▶ **BRIEF**
Among the entries below, the lines from the one with "subtotal: 3418.40 -> 3428.40" up to and including the one with "With tomatoes, whole" are to be restated exactly, without pictures.

▶ **AVAILABLE RECORDS**
☆ ☆ ☆

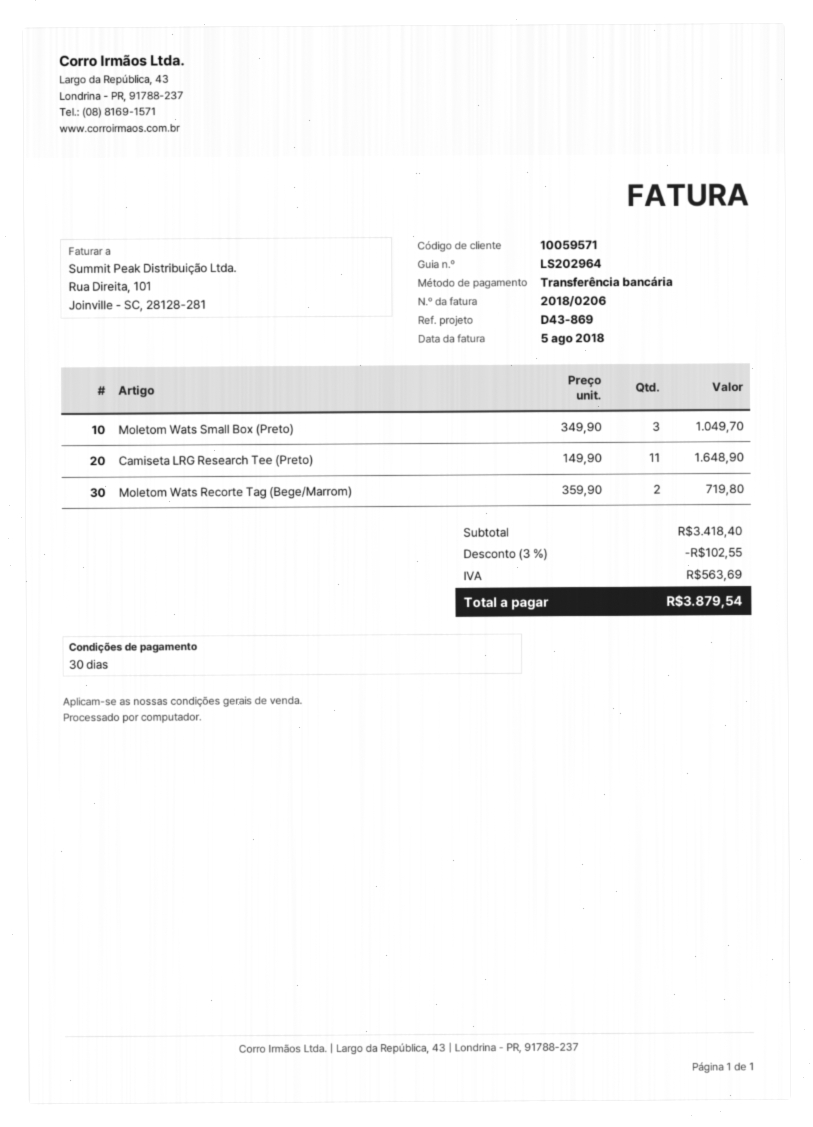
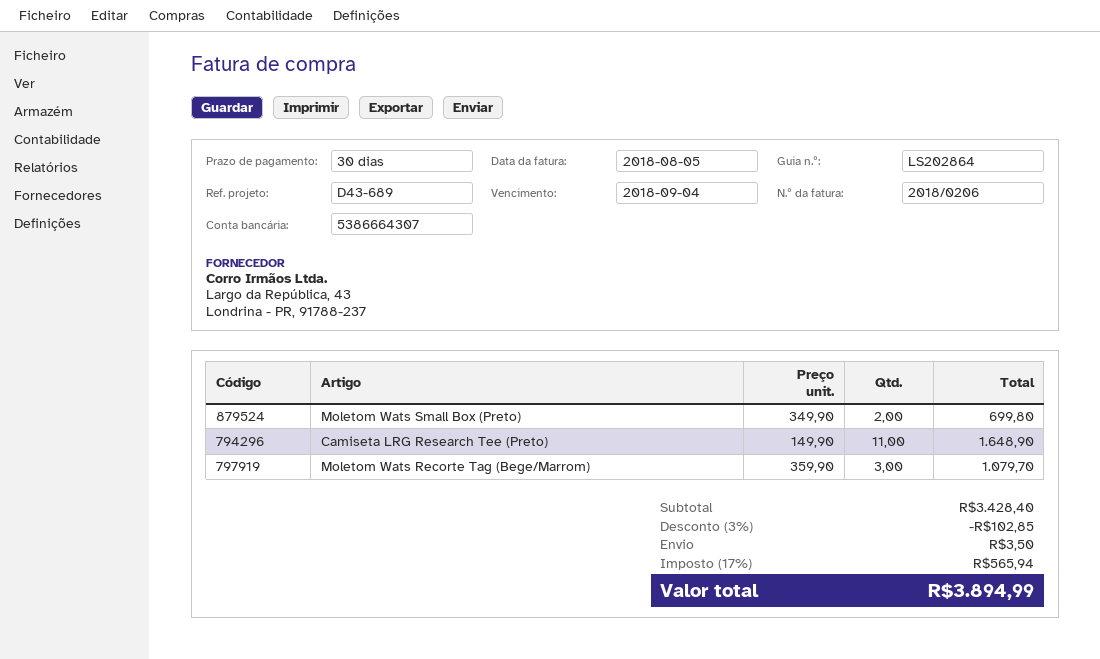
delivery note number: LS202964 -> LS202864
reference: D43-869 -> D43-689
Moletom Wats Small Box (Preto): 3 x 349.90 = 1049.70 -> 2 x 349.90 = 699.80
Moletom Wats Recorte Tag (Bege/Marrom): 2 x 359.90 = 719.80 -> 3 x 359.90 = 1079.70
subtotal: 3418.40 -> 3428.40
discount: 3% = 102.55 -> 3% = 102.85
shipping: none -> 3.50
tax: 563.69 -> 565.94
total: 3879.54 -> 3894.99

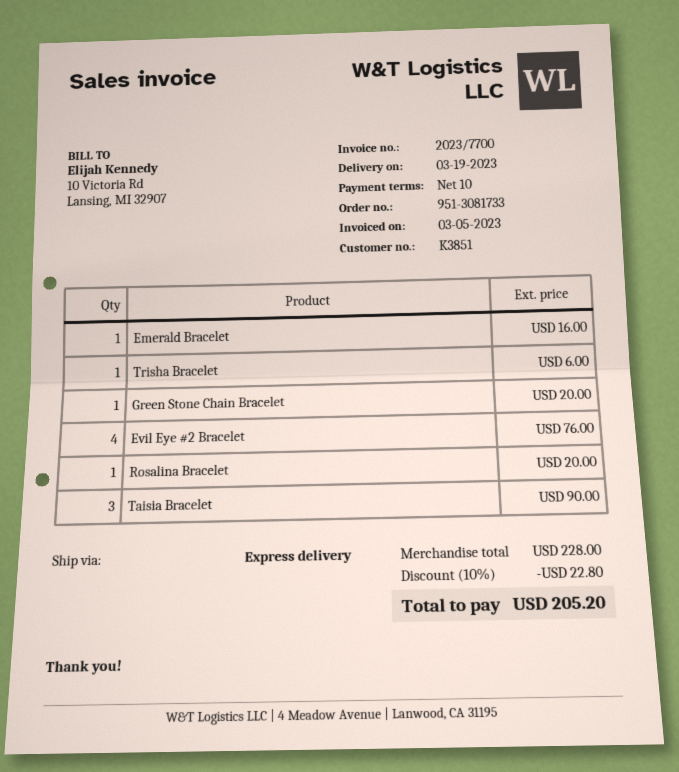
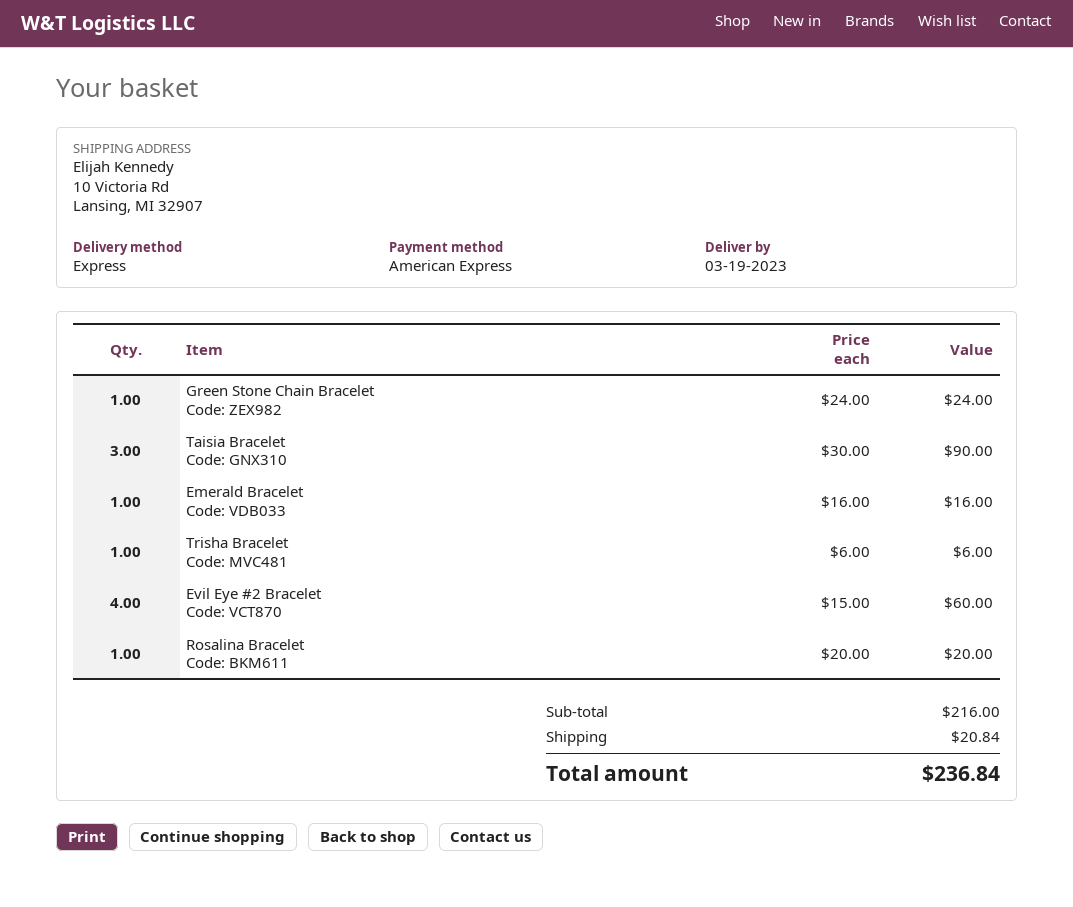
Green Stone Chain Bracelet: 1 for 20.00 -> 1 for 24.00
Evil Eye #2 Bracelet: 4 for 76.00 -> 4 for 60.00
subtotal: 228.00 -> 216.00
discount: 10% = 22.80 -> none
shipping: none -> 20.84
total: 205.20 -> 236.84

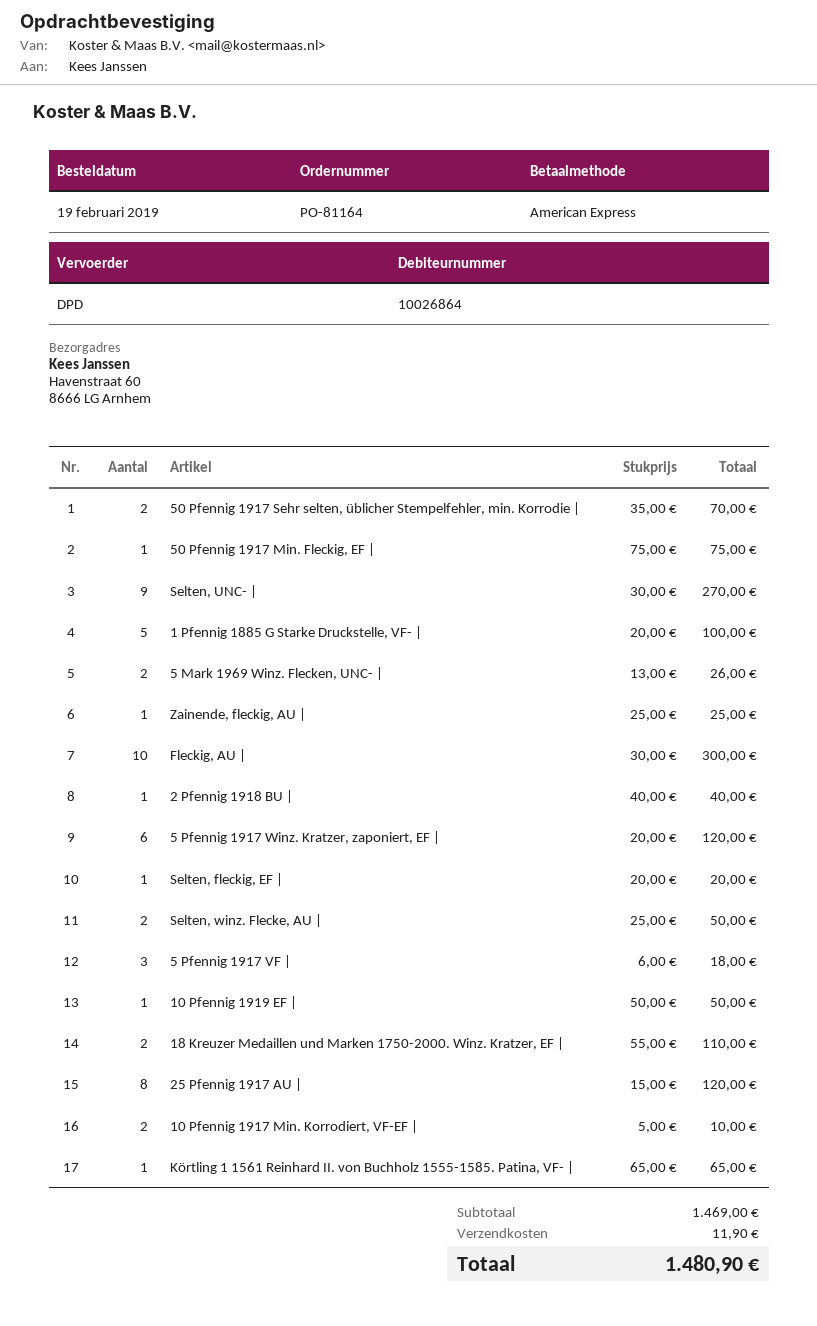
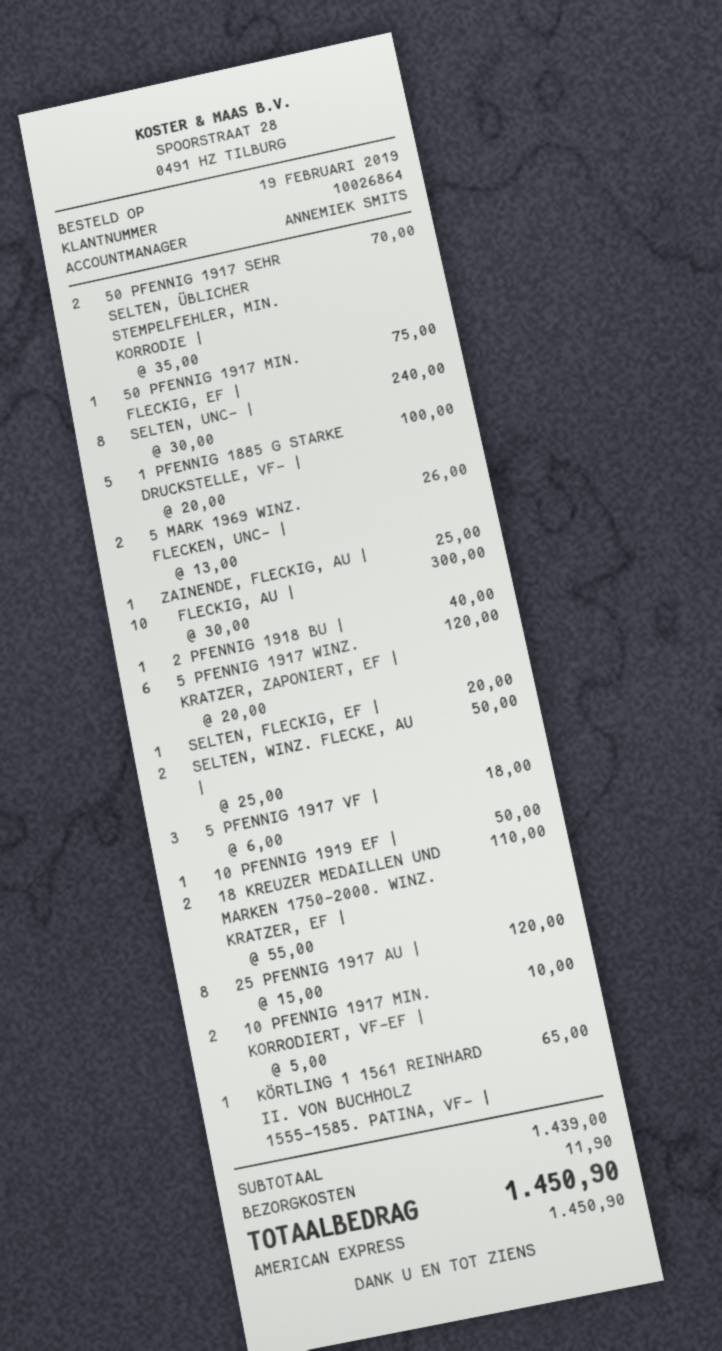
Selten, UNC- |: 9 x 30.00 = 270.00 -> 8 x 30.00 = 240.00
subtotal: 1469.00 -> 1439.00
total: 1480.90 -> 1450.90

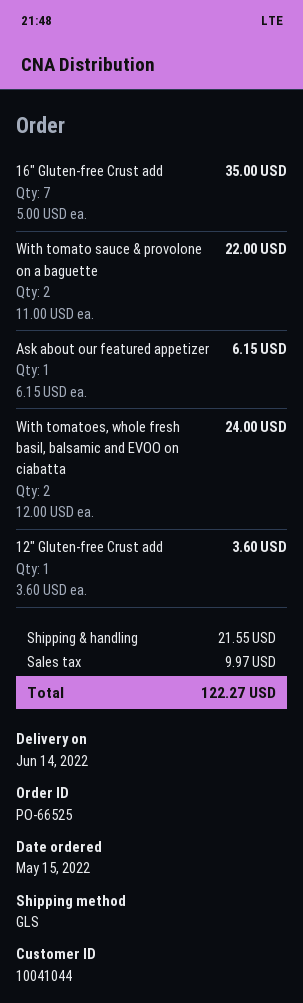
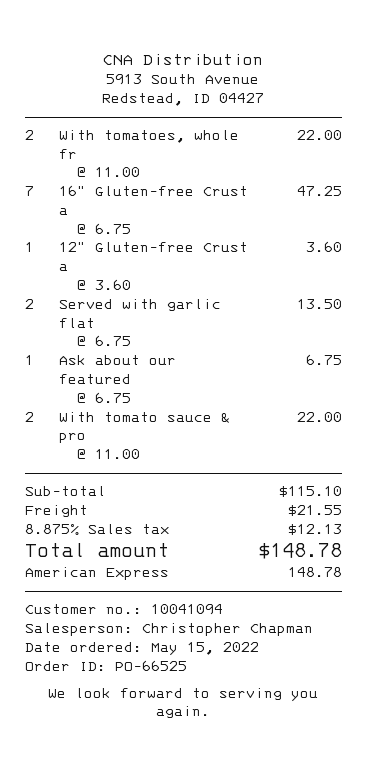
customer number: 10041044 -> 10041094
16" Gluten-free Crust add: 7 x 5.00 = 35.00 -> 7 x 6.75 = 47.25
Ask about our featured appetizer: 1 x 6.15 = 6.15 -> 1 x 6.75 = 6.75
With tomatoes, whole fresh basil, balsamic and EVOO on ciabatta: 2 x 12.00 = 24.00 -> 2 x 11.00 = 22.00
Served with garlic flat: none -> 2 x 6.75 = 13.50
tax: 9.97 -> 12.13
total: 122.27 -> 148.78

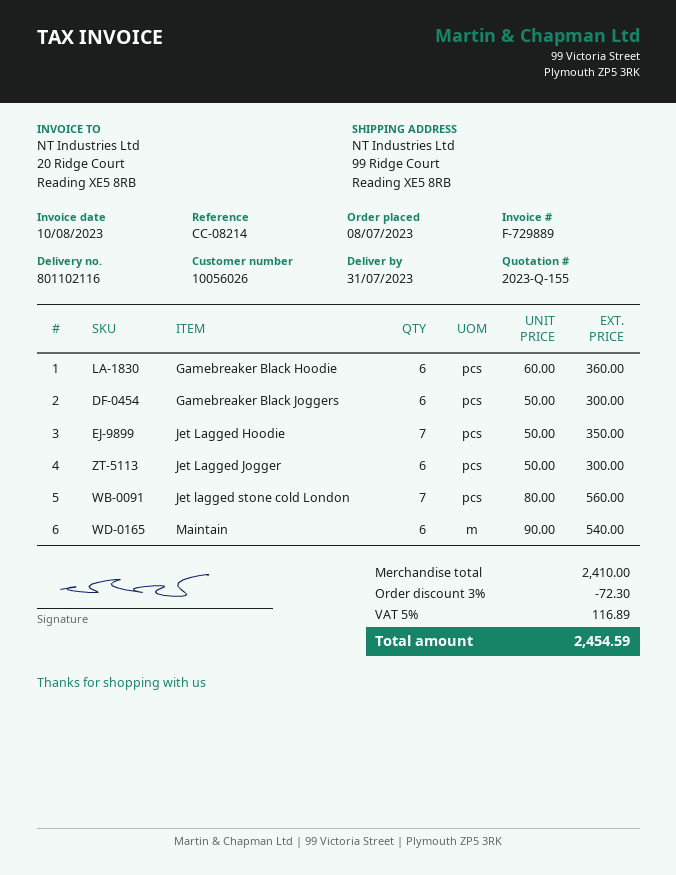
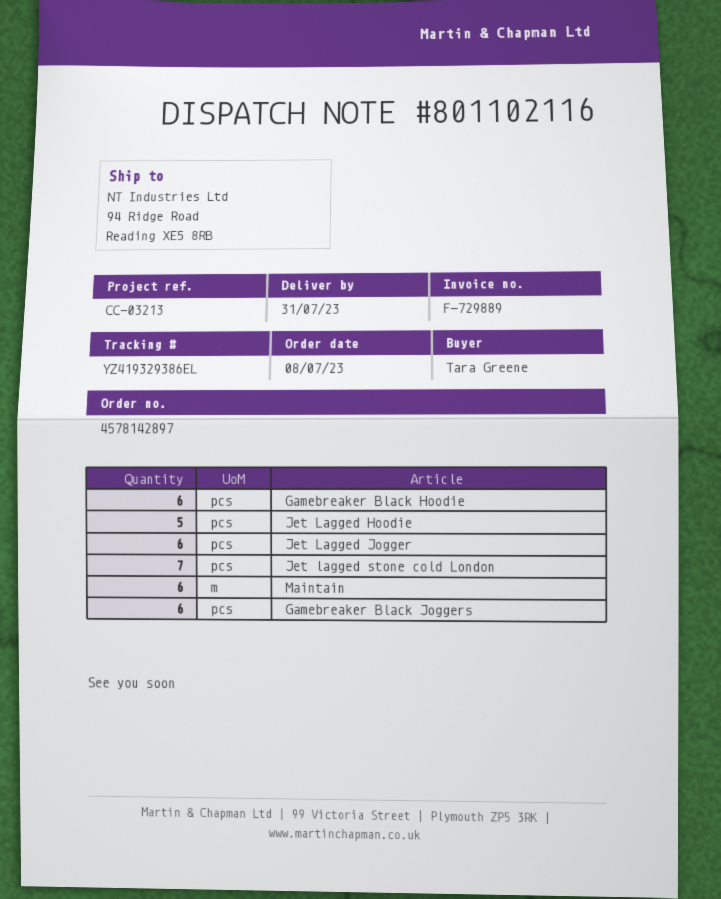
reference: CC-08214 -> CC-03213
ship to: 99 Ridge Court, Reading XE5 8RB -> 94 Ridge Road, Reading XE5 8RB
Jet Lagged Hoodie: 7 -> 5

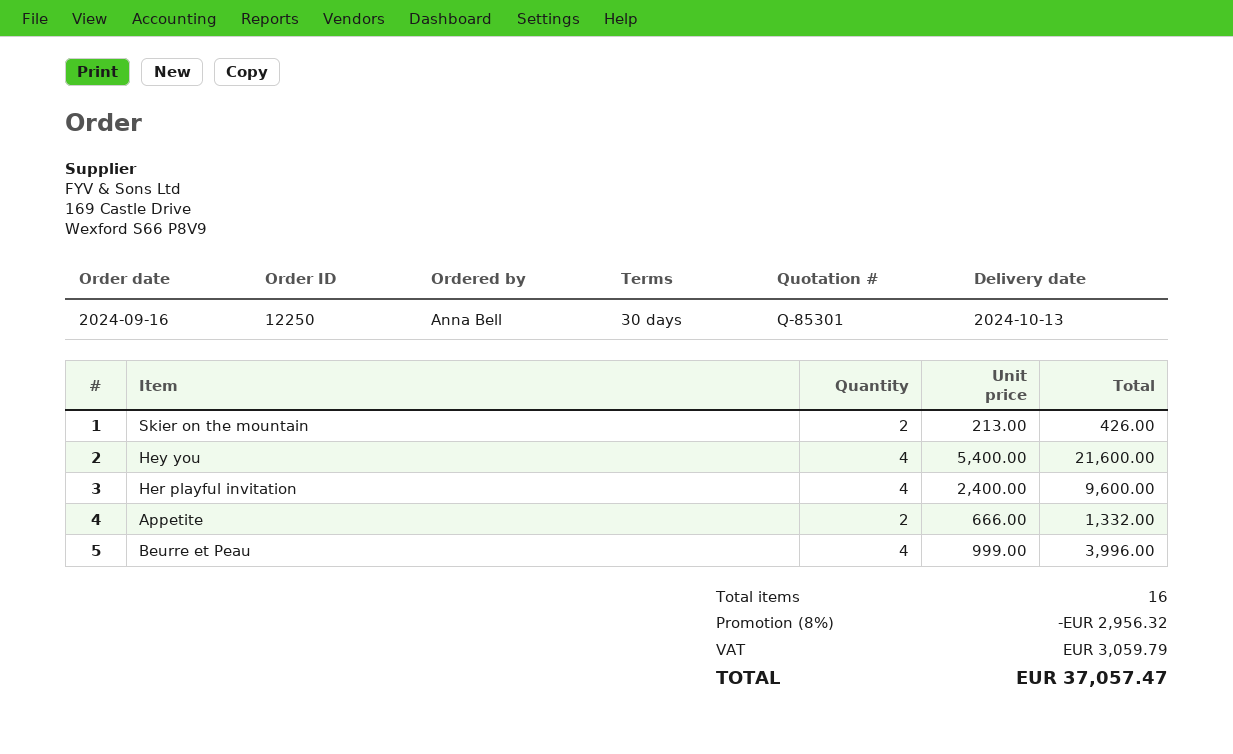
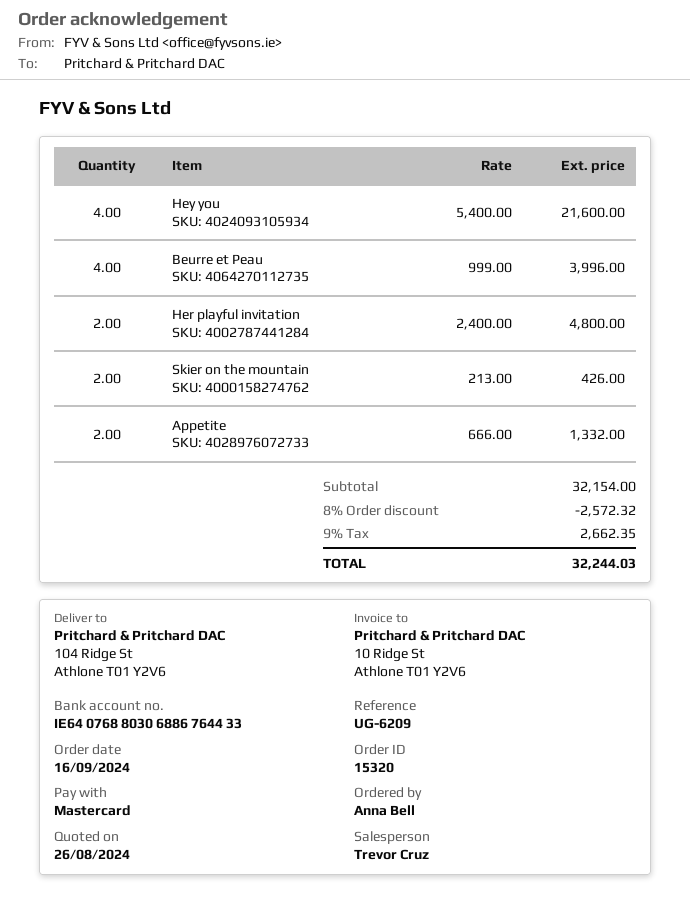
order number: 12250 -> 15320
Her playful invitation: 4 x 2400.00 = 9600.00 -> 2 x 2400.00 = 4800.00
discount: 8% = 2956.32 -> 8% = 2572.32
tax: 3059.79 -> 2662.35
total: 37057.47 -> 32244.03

☆ ☆ ☆

▶ **REPLY TO THE EXERCISE**
subtotal: 3418.40 -> 3428.40
discount: 3% = 102.55 -> 3% = 102.85
shipping: none -> 3.50
tax: 563.69 -> 565.94
total: 3879.54 -> 3894.99

Green Stone Chain Bracelet: 1 for 20.00 -> 1 for 24.00
Evil Eye #2 Bracelet: 4 for 76.00 -> 4 for 60.00
subtotal: 228.00 -> 216.00
discount: 10% = 22.80 -> none
shipping: none -> 20.84
total: 205.20 -> 236.84

Selten, UNC- |: 9 x 30.00 = 270.00 -> 8 x 30.00 = 240.00
subtotal: 1469.00 -> 1439.00
total: 1480.90 -> 1450.90

customer number: 10041044 -> 10041094
16" Gluten-free Crust add: 7 x 5.00 = 35.00 -> 7 x 6.75 = 47.25
Ask about our featured appetizer: 1 x 6.15 = 6.15 -> 1 x 6.75 = 6.75
With tomatoes, whole fresh basil, balsamic and EVOO on ciabatta: 2 x 12.00 = 24.00 -> 2 x 11.00 = 22.00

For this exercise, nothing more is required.